**What to work on**.
Down to the last word, output the records below, skipping any images.

*** Records to use ***

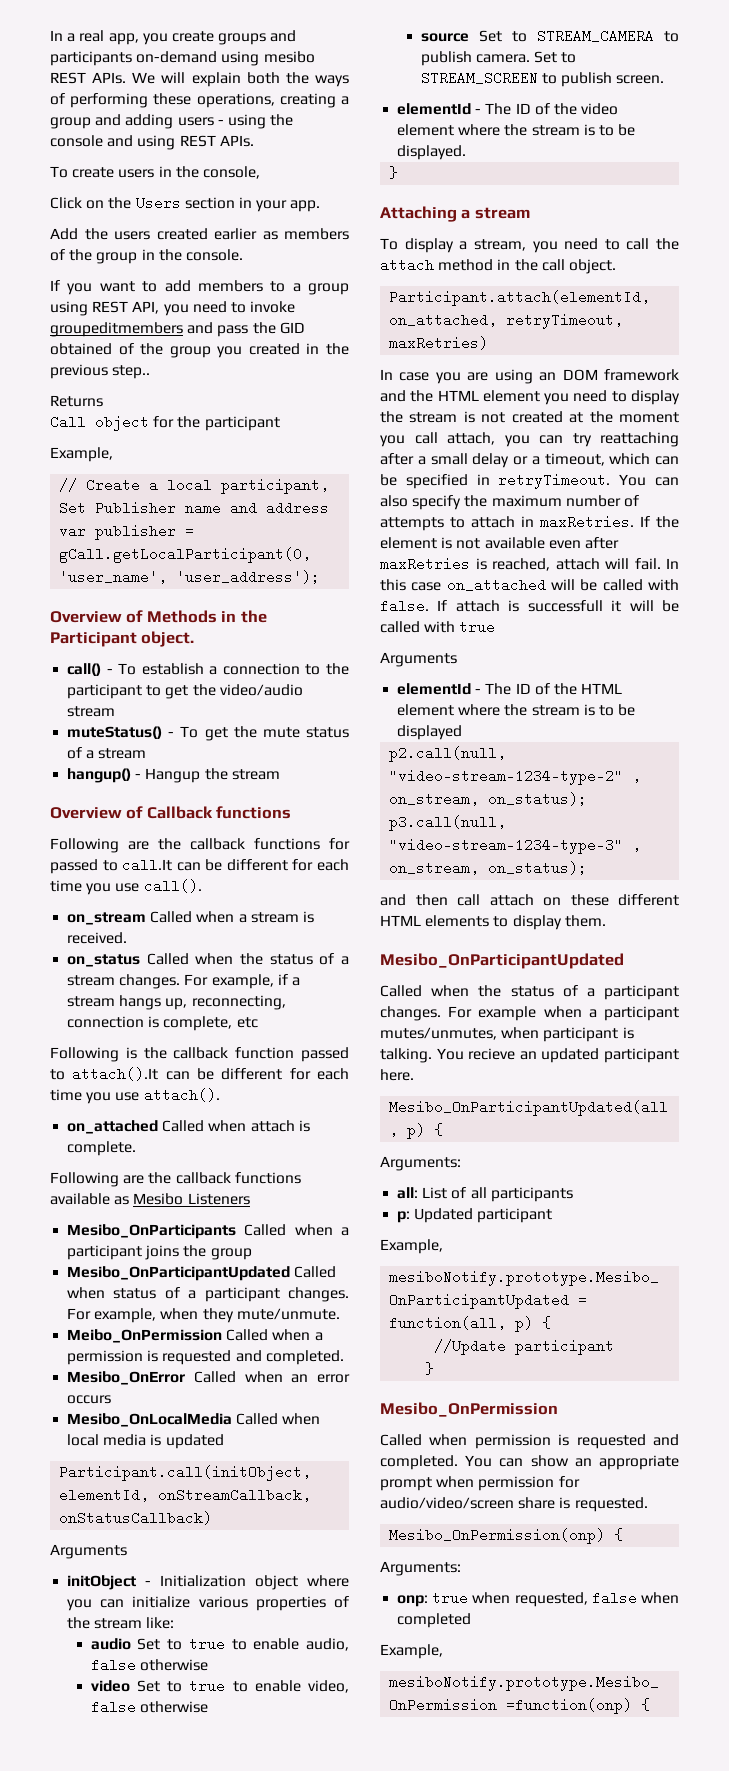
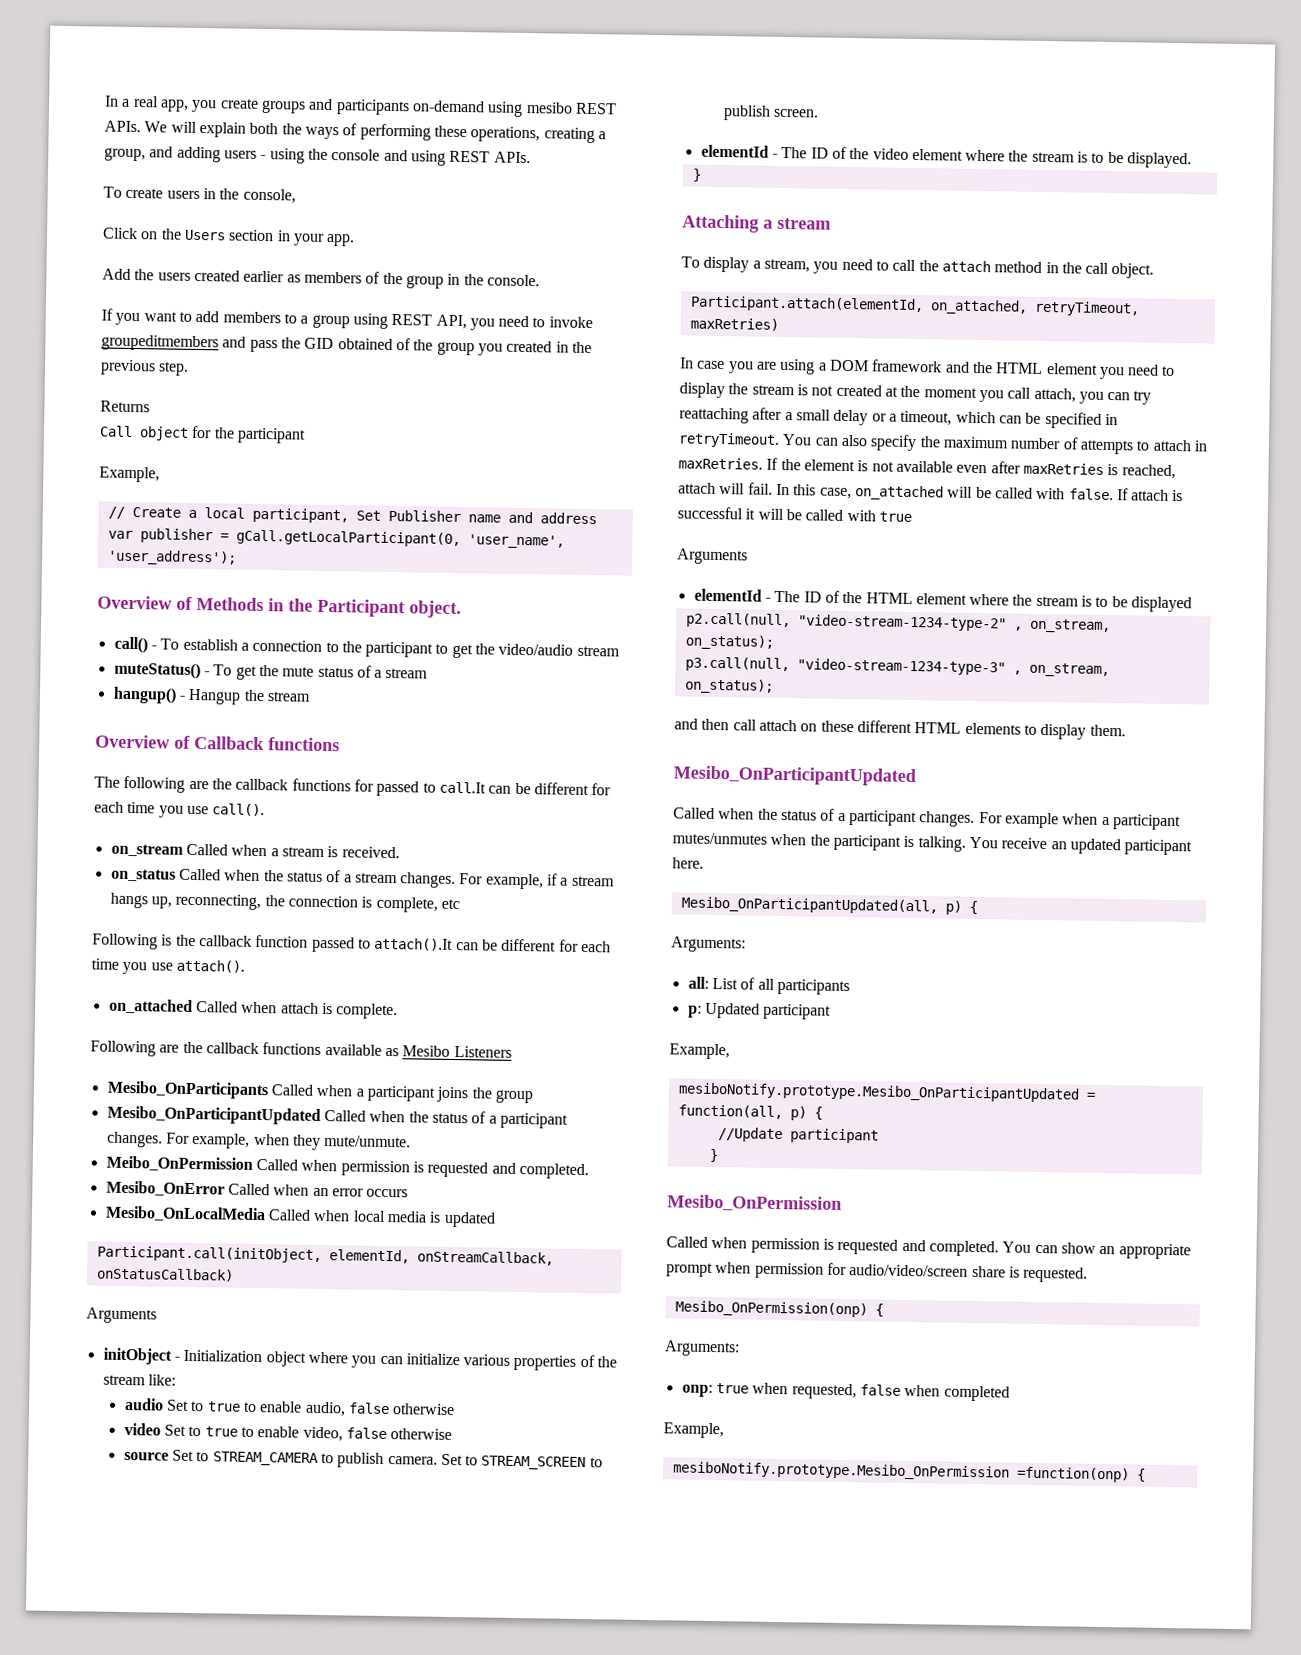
[50,117,91,129] group -> [104,147,146,162] group,
[112,365,151,379] step.. -> [158,361,190,376] step.
[50,838,119,853] Following -> [94,775,186,793] The following
(286, 1002) none -> [264,895,285,907] the
(106, 1293) none -> [408,1111,429,1123] the
[314,1332,323,1341] a -> (338, 1165) none
[539,372,557,381] an -> [818,362,827,371] a
[411,582,442,591] case -> [819,487,852,500] case,
[527,600,603,612] successfull -> [677,506,743,520] successful
[380,1027,540,1040] mutes/unmutes, when -> [672,832,830,846] mutes/unmutes when the
[468,1048,516,1060] recieve -> [1001,837,1048,850] receive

***

**Response**.
[50,117,91,129] group -> [104,147,146,162] group,
[112,365,151,379] step.. -> [158,361,190,376] step.
[50,838,119,853] Following -> [94,775,186,793] The following
(286, 1002) none -> [264,895,285,907] the
(106, 1293) none -> [408,1111,429,1123] the
[314,1332,323,1341] a -> (338, 1165) none
[539,372,557,381] an -> [818,362,827,371] a
[411,582,442,591] case -> [819,487,852,500] case,
[527,600,603,612] successfull -> [677,506,743,520] successful
[380,1027,540,1040] mutes/unmutes, when -> [672,832,830,846] mutes/unmutes when the
[468,1048,516,1060] recieve -> [1001,837,1048,850] receive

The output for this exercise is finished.